WHAT THE TASK ASKS
Could the records be returned exactly, with the pictures left out?
GIVEN RECORDS section start
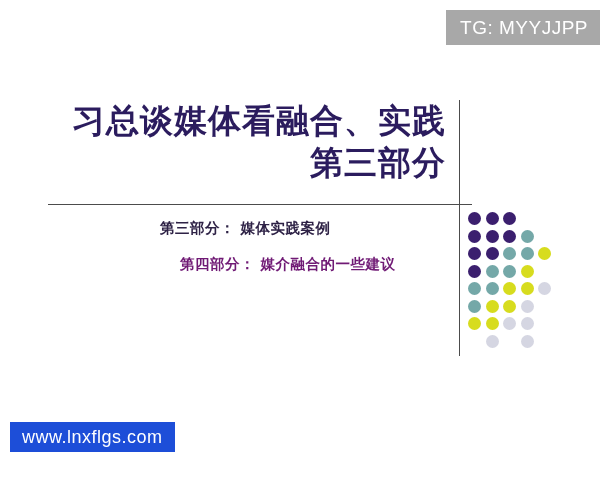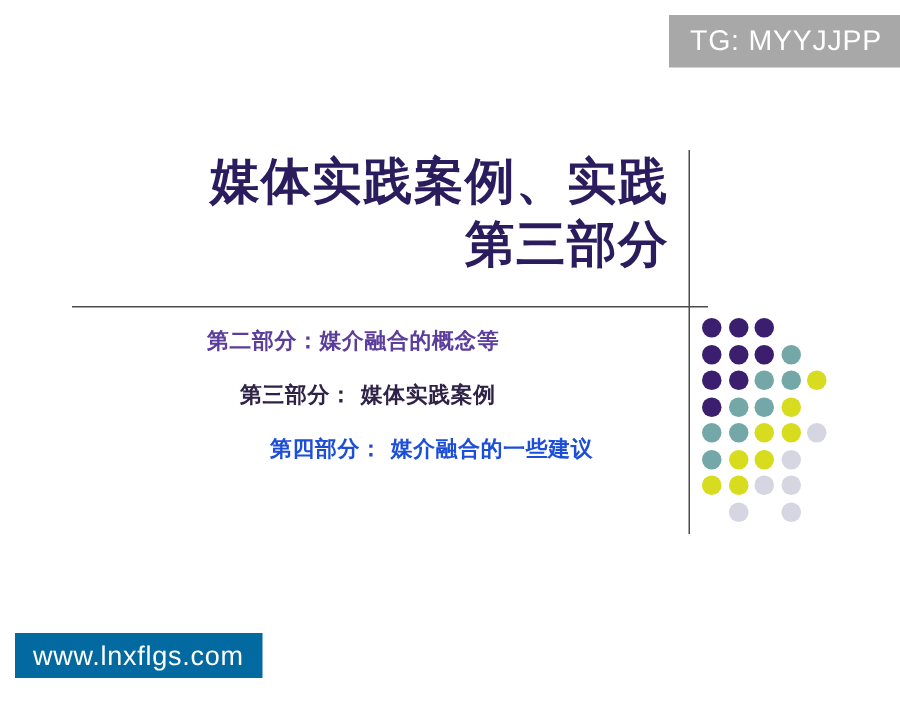--- a/index.html
+++ b/index.html
@@ -125,33 +125,30 @@
 <body>
 
 <div id="slide">
 
   <div class="watermark" id="wm-top" style="background: rgb(168, 168, 168); color: rgb(255, 255, 255);">TG: MYYJJPP</div>
 
   <div id="hrule" style="border-top-color: rgb(76, 76, 76);"></div>
   <div id="vrule" style="border-left-color: rgb(76, 76, 76);"></div>
 
   <div id="title-block" style="color: rgb(43, 28, 94);">
-    <div id="title-line-1">媒体实践案例、实践</div>
+    <div id="title-line-1">习总谈媒体看融合、实践</div>
     <div id="title-line-2">第三部分</div>
   </div>
 
   <div id="agenda">
     <div class="agenda-row">
-      <span class="agenda-text ind-1" style="color: rgb(91, 61, 156);">第二部分：媒介融合的概念等</span>
-    </div>
-    <div class="agenda-row">
       <span class="agenda-text ind-2" style="color: rgb(46, 34, 70);">第三部分： 媒体实践案例</span>
     </div>
     <div class="agenda-row">
-      <span class="agenda-text ind-3" style="color: #1d4ed8;">第四部分： 媒介融合的一些建议</span>
+      <span class="agenda-text ind-3" style="color: #701a75;">第四部分： 媒介融合的一些建议</span>
     </div>
   </div>
 
   <div id="dotgrid">
       <div class="dot" style="left: 0px; top: 0px; background: rgb(59, 31, 110);"></div>
       <div class="dot" style="left: 17.5px; top: 0px; background: rgb(59, 31, 110);"></div>
       <div class="dot" style="left: 35px; top: 0px; background: rgb(59, 31, 110);"></div>
       <div class="dot" style="left: 0px; top: 17.5px; background: rgb(59, 31, 110);"></div>
       <div class="dot" style="left: 17.5px; top: 17.5px; background: rgb(59, 31, 110);"></div>
       <div class="dot" style="left: 35px; top: 17.5px; background: rgb(59, 31, 110);"></div>
@@ -175,15 +172,15 @@
       <div class="dot" style="left: 35px; top: 87.5px; background: rgb(215, 220, 30);"></div>
       <div class="dot" style="left: 52.5px; top: 87.5px; background: rgb(213, 214, 226);"></div>
       <div class="dot" style="left: 0px; top: 105px; background: rgb(215, 220, 30);"></div>
       <div class="dot" style="left: 17.5px; top: 105px; background: rgb(215, 220, 30);"></div>
       <div class="dot" style="left: 35px; top: 105px; background: rgb(213, 214, 226);"></div>
       <div class="dot" style="left: 52.5px; top: 105px; background: rgb(213, 214, 226);"></div>
       <div class="dot" style="left: 17.5px; top: 122.5px; background: rgb(213, 214, 226);"></div>
       <div class="dot" style="left: 52.5px; top: 122.5px; background: rgb(213, 214, 226);"></div>
     </div>
 
-  <div class="watermark" id="wm-bottom" style="background: #0369a1; color: rgb(255, 255, 255);">www.lnxflgs.com</div>
+  <div class="watermark" id="wm-bottom" style="background: #1d4ed8; color: rgb(255, 255, 255);">www.lnxflgs.com</div>
 
 </div>
 
 </body></html>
GIVEN RECORDS section end
TASK RESULT
--- a/index.html
+++ b/index.html
@@ -125,33 +125,30 @@
 <body>
 
 <div id="slide">
 
   <div class="watermark" id="wm-top" style="background: rgb(168, 168, 168); color: rgb(255, 255, 255);">TG: MYYJJPP</div>
 
   <div id="hrule" style="border-top-color: rgb(76, 76, 76);"></div>
   <div id="vrule" style="border-left-color: rgb(76, 76, 76);"></div>
 
   <div id="title-block" style="color: rgb(43, 28, 94);">
-    <div id="title-line-1">媒体实践案例、实践</div>
+    <div id="title-line-1">习总谈媒体看融合、实践</div>
     <div id="title-line-2">第三部分</div>
   </div>
 
   <div id="agenda">
     <div class="agenda-row">
-      <span class="agenda-text ind-1" style="color: rgb(91, 61, 156);">第二部分：媒介融合的概念等</span>
-    </div>
-    <div class="agenda-row">
       <span class="agenda-text ind-2" style="color: rgb(46, 34, 70);">第三部分： 媒体实践案例</span>
     </div>
     <div class="agenda-row">
-      <span class="agenda-text ind-3" style="color: #1d4ed8;">第四部分： 媒介融合的一些建议</span>
+      <span class="agenda-text ind-3" style="color: #701a75;">第四部分： 媒介融合的一些建议</span>
     </div>
   </div>
 
   <div id="dotgrid">
       <div class="dot" style="left: 0px; top: 0px; background: rgb(59, 31, 110);"></div>
       <div class="dot" style="left: 17.5px; top: 0px; background: rgb(59, 31, 110);"></div>
       <div class="dot" style="left: 35px; top: 0px; background: rgb(59, 31, 110);"></div>
       <div class="dot" style="left: 0px; top: 17.5px; background: rgb(59, 31, 110);"></div>
       <div class="dot" style="left: 17.5px; top: 17.5px; background: rgb(59, 31, 110);"></div>
       <div class="dot" style="left: 35px; top: 17.5px; background: rgb(59, 31, 110);"></div>
@@ -175,15 +172,15 @@
       <div class="dot" style="left: 35px; top: 87.5px; background: rgb(215, 220, 30);"></div>
       <div class="dot" style="left: 52.5px; top: 87.5px; background: rgb(213, 214, 226);"></div>
       <div class="dot" style="left: 0px; top: 105px; background: rgb(215, 220, 30);"></div>
       <div class="dot" style="left: 17.5px; top: 105px; background: rgb(215, 220, 30);"></div>
       <div class="dot" style="left: 35px; top: 105px; background: rgb(213, 214, 226);"></div>
       <div class="dot" style="left: 52.5px; top: 105px; background: rgb(213, 214, 226);"></div>
       <div class="dot" style="left: 17.5px; top: 122.5px; background: rgb(213, 214, 226);"></div>
       <div class="dot" style="left: 52.5px; top: 122.5px; background: rgb(213, 214, 226);"></div>
     </div>
 
-  <div class="watermark" id="wm-bottom" style="background: #0369a1; color: rgb(255, 255, 255);">www.lnxflgs.com</div>
+  <div class="watermark" id="wm-bottom" style="background: #1d4ed8; color: rgb(255, 255, 255);">www.lnxflgs.com</div>
 
 </div>
 
 </body></html>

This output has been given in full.